"No, dear Eva, nothing at all. Only I am worn out, you see—quite an old man—and so I worry myself sometimes about you two. When I am far away—far from London—will you be happy? Tell me, Eva, will you be happy? Promise me, swear to me that you will."
She gently nodded in the affirmative, with a sigh of regret that he must leave London—regret for what he had suggested, worst of all for what he had left unsaid: the mystery, the terror! He, meanwhile, had risen; holding out his hands to her, and shaking his head, as though over the follies of man, he said, with his most pathetic smile:
"How silly you must think me, to torment myself so about nothing. I ought not to have said so much; perhaps I have saddened you with it all.... Have I?"

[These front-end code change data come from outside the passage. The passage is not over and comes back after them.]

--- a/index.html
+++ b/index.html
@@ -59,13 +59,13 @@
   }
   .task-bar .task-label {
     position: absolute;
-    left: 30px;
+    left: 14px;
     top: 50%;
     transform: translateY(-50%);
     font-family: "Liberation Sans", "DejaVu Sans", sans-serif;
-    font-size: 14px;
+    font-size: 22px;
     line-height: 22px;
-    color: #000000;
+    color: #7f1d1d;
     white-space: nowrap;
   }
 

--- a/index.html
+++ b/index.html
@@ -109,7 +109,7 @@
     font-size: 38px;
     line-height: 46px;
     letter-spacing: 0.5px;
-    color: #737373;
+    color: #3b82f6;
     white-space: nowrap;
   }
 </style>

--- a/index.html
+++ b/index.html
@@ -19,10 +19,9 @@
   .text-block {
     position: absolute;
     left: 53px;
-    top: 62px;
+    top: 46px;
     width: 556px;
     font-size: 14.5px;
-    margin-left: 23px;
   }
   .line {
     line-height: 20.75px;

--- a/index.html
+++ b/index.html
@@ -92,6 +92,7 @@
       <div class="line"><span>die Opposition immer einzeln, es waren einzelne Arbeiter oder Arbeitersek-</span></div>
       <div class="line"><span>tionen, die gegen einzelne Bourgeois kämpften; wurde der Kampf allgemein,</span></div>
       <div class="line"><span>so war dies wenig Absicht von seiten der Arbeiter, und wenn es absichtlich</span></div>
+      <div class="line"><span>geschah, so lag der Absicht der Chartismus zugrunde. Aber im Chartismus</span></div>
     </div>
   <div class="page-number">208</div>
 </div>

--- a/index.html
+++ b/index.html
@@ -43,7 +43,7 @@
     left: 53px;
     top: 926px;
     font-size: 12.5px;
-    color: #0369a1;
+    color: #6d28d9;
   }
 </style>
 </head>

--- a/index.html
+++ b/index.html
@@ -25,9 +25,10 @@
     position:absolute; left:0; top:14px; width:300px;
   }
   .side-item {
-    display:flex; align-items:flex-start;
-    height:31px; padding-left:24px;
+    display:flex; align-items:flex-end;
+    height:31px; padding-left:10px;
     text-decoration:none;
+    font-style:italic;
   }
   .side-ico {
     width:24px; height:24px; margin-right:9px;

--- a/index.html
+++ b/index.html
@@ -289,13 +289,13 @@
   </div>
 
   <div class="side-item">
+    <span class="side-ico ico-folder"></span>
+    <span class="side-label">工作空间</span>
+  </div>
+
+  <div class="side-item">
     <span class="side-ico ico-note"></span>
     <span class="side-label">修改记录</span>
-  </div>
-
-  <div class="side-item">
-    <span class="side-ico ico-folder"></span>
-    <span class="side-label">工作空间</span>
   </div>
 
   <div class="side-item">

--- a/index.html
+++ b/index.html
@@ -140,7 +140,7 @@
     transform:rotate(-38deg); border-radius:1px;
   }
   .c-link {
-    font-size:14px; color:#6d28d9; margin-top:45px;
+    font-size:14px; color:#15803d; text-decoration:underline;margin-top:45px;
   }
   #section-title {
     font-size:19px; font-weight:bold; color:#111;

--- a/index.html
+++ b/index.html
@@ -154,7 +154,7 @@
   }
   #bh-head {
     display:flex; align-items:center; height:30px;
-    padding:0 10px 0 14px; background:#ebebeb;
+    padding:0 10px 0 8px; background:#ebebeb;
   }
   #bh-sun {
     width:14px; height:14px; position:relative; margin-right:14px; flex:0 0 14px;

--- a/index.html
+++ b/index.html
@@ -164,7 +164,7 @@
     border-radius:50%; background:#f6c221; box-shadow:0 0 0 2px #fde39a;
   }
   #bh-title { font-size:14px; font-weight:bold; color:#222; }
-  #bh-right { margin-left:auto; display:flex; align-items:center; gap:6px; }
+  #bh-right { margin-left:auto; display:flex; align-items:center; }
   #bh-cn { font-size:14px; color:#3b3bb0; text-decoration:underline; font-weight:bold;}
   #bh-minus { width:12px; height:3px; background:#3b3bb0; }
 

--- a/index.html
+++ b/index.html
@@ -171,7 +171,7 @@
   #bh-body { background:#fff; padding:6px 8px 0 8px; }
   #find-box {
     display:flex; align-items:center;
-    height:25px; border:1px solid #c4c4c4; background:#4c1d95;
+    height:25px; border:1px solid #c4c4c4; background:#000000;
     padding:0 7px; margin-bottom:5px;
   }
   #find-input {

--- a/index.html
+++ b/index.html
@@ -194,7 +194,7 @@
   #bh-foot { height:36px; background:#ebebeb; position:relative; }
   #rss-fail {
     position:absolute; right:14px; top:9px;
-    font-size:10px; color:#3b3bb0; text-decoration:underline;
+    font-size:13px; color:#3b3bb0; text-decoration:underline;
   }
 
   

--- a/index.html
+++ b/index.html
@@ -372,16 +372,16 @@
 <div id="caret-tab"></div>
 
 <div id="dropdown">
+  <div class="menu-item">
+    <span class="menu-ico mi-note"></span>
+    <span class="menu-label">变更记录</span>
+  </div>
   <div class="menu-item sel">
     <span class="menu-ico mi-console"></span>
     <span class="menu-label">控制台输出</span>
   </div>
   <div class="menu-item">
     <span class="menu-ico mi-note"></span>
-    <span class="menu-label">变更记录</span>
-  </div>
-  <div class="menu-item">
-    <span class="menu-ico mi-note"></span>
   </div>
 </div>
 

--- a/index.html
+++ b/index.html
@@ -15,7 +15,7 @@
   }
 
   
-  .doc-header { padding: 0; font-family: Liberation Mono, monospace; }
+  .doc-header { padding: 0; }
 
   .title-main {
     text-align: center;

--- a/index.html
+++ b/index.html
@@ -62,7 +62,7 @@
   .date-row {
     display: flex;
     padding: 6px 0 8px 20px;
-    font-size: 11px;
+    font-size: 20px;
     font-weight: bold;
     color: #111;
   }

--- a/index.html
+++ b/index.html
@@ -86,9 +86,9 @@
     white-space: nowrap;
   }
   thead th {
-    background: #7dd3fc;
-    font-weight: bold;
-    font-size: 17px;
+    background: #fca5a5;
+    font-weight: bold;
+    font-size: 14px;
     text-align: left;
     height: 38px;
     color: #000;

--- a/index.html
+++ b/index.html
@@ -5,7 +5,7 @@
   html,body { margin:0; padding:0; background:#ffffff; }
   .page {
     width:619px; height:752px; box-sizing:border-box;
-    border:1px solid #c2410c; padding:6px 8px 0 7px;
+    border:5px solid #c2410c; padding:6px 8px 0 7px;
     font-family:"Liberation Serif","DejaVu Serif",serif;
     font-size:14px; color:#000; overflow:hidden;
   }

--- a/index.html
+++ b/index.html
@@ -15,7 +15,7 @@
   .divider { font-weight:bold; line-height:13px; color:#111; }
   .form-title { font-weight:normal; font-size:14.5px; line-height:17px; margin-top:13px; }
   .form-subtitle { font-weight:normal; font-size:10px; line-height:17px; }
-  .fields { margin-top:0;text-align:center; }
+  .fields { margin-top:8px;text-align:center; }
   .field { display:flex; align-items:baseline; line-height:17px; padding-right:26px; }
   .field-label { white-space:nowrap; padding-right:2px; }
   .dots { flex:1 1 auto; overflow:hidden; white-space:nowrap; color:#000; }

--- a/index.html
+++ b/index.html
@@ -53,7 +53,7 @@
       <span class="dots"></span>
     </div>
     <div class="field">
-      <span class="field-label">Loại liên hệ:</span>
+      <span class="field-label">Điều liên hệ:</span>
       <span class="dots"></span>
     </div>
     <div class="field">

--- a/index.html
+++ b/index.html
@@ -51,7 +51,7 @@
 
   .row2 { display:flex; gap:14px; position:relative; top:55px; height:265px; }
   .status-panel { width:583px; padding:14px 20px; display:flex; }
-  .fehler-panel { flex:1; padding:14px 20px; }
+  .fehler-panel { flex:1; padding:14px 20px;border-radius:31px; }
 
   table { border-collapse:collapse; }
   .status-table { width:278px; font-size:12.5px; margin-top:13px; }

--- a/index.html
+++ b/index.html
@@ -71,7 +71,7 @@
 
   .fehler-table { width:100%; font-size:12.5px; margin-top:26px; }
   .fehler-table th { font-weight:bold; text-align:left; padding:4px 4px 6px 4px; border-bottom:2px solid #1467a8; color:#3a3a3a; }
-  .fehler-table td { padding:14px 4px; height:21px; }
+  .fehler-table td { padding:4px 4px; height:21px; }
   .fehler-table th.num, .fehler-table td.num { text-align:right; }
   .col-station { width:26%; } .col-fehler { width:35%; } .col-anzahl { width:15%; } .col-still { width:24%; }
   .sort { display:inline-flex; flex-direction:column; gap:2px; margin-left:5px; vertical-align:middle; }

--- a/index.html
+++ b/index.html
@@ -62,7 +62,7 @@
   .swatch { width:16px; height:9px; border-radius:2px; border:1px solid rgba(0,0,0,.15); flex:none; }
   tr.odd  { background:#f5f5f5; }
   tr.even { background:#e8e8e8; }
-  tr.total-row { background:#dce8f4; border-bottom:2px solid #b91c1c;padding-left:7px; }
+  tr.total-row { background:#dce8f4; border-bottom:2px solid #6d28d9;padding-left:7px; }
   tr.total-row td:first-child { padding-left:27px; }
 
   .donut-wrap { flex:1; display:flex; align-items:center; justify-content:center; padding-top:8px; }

"No," she replied with a gentle smile, shaking her head. "No, not really."
He let himself drop into a chair, sighing deeply.
"Alas! such is life!" he murmured, with a fixed gaze full of sinister significance. She made no answer, her heart was too full.
By this time it was dark. Van Maeren took his leave. Frank alone had been asked to stay to dinner.
"Have you forgiven me?" he asked, very humbly, with his most insinuating and romantic air, as the last rays of daylight shed an ethereal glow on his face.
"For what?" she said, but she was silently weeping.
"For having distressed you, even for a minute?"